Go Bananas now speaks MCP: create, edit, remix, and publish multiplayer browser games from inside Claude, ChatGPT, or Cursor — then share them with a link or QR code, without leaving the chat.

What if you could create a multiplayer browser game without leaving your AI chat? Not "describe a game and get code you have to deploy somewhere." Actually playable. Shareable. With a QR code your friend can scan to join.

We spent the last month wiring Go Bananas into Claude, ChatGPT, and every other AI that speaks the Model Context Protocol. The result is strange: you're having a conversation, and then suddenly there's a game. No tab switching. No copy-paste. No "here's some code, good luck."

Quick context, because the rest only makes sense with it: Go Bananas is a platform where you type a game idea in plain English and an AI builds the whole thing in 15–30 seconds. It runs in any browser, and anyone can play it — free, no signup: play one now. Every game automatically gets a cross-player leaderboard, a full audio engine, and multiplayer rooms friends can join with a link or QR code — and any published game can be remixed, with credit flowing back to the original. (Here's the full story of the platform.)

This isn't a technical achievement post. It's an argument about distribution.


The Demo Nobody Asked For

Here's what it looks like in Claude:

You: "Show me what's trending on Go Bananas this week."

Claude calls trending_games. Back comes a list — say, a space shooter with a few thousand plays.

You: "Remix that one but make it underwater. Jellyfish instead of asteroids. Submarine controls."

Claude calls remix_game, then edit_game. Thirty seconds pass. A link appears.

You: "Add sound effects and a high-score leaderboard."

Another edit_game. The game updates in place.

You: "Make it two-player — a submarine each."

One more edit. Multiplayer is a platform primitive — shareable room codes, up to 16 players, no server code — so this is a one-sentence change, not a rewrite.

You: "Publish it and give me a QR code to share."
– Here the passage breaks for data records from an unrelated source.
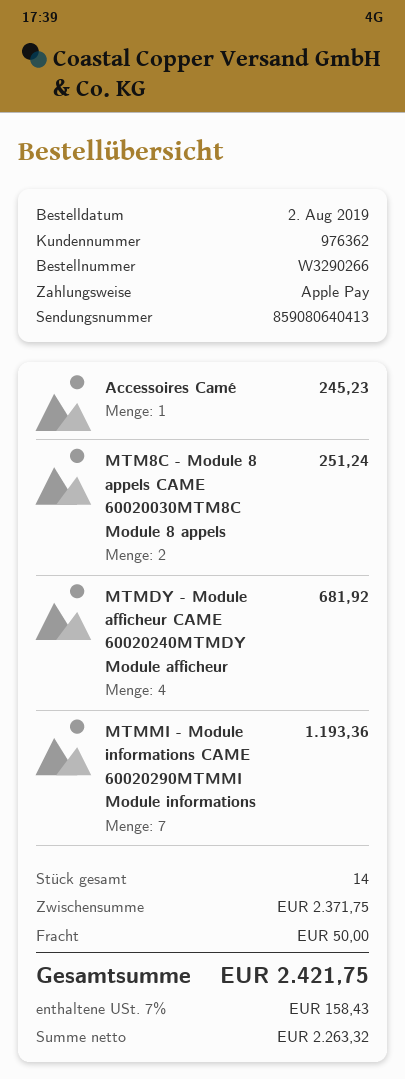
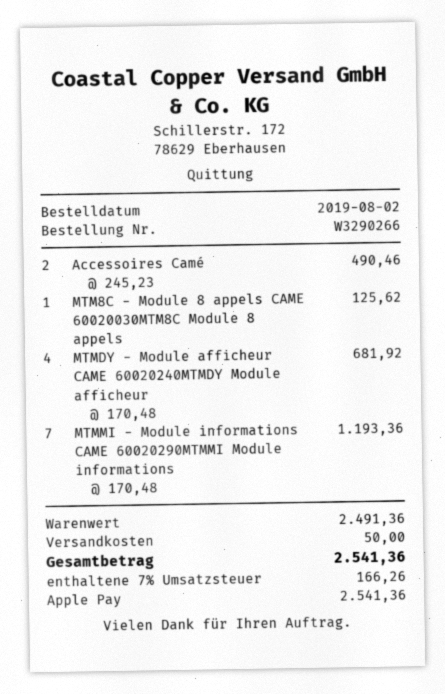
Accessoires Camé: 1 for 245.23 -> 2 for 490.46
MTM8C - Module 8 appels CAME 60020030MTM8C Module 8 appels: 2 for 251.24 -> 1 for 125.62
subtotal: 2371.75 -> 2491.36
tax: 7% = 158.43 -> 7% = 166.26
total: 2421.75 -> 2541.36

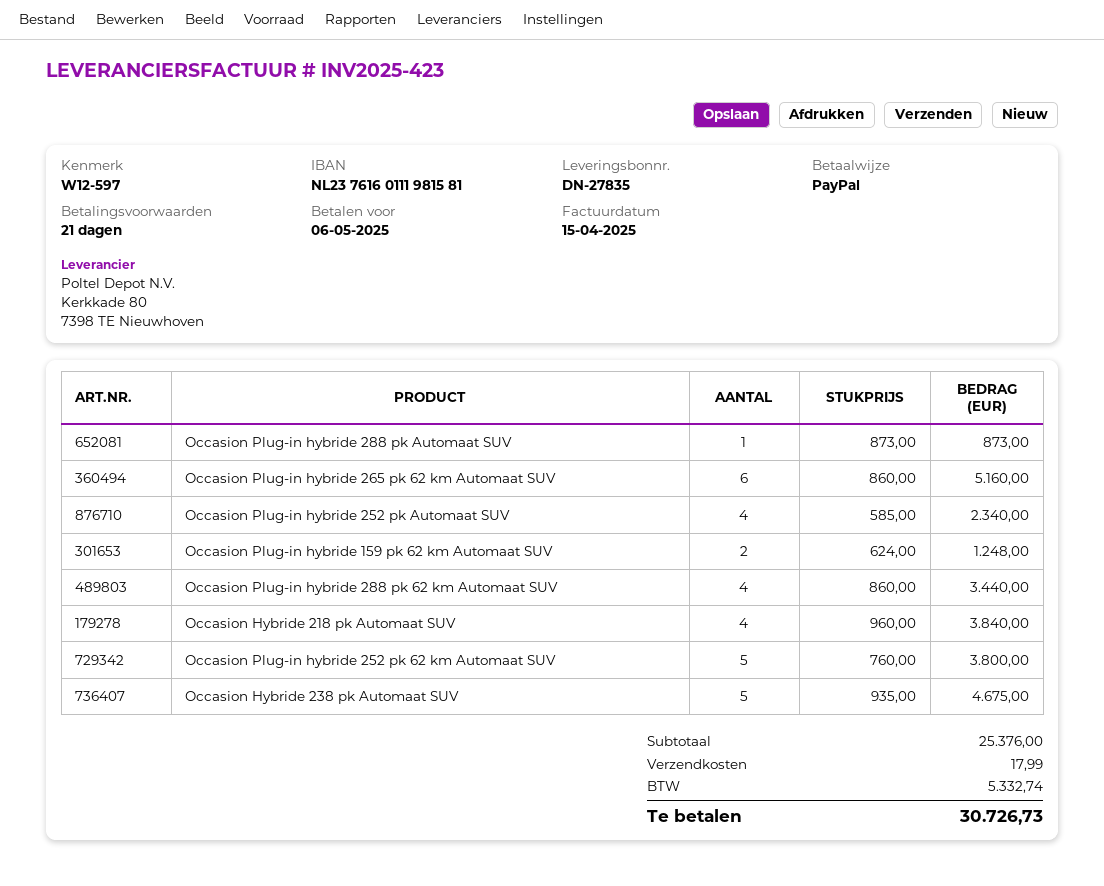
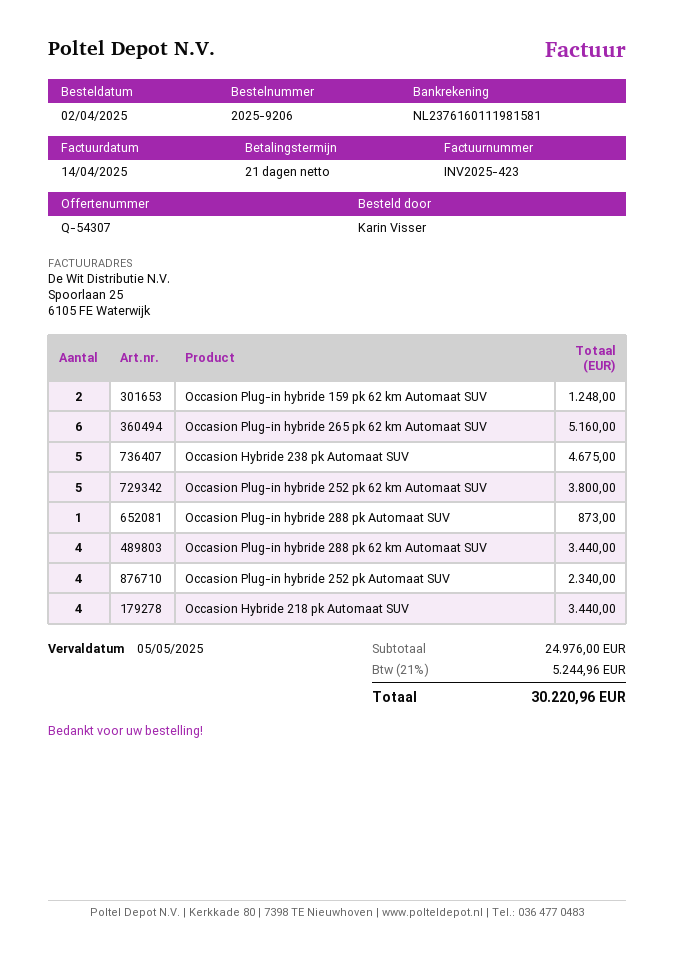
invoice date: 2025-04-15 -> 2025-04-14
due date: 2025-05-06 -> 2025-05-05
Occasion Hybride 218 pk Automaat SUV: 4 for 3840.00 -> 4 for 3440.00
subtotal: 25376.00 -> 24976.00
shipping: 17.99 -> none
tax: 5332.74 -> 5244.96
total: 30726.73 -> 30220.96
publish_game flips your private draft public — searchable, remixable by others. Then get_share_link: the game's screenshot and a QR code render right there in the chat. Your friend scans it, joins the room, and you're both dodging jellyfish.

Total time: under three minutes. Zero installation. You never opened a browser tab.

*▶ Want to feel the end product first? Play Goat Kart Racing, a 4-player game on the platform — free, no signup: gobananas.co/game/goat-kart*


Already Made a Game in a Claude Artifact?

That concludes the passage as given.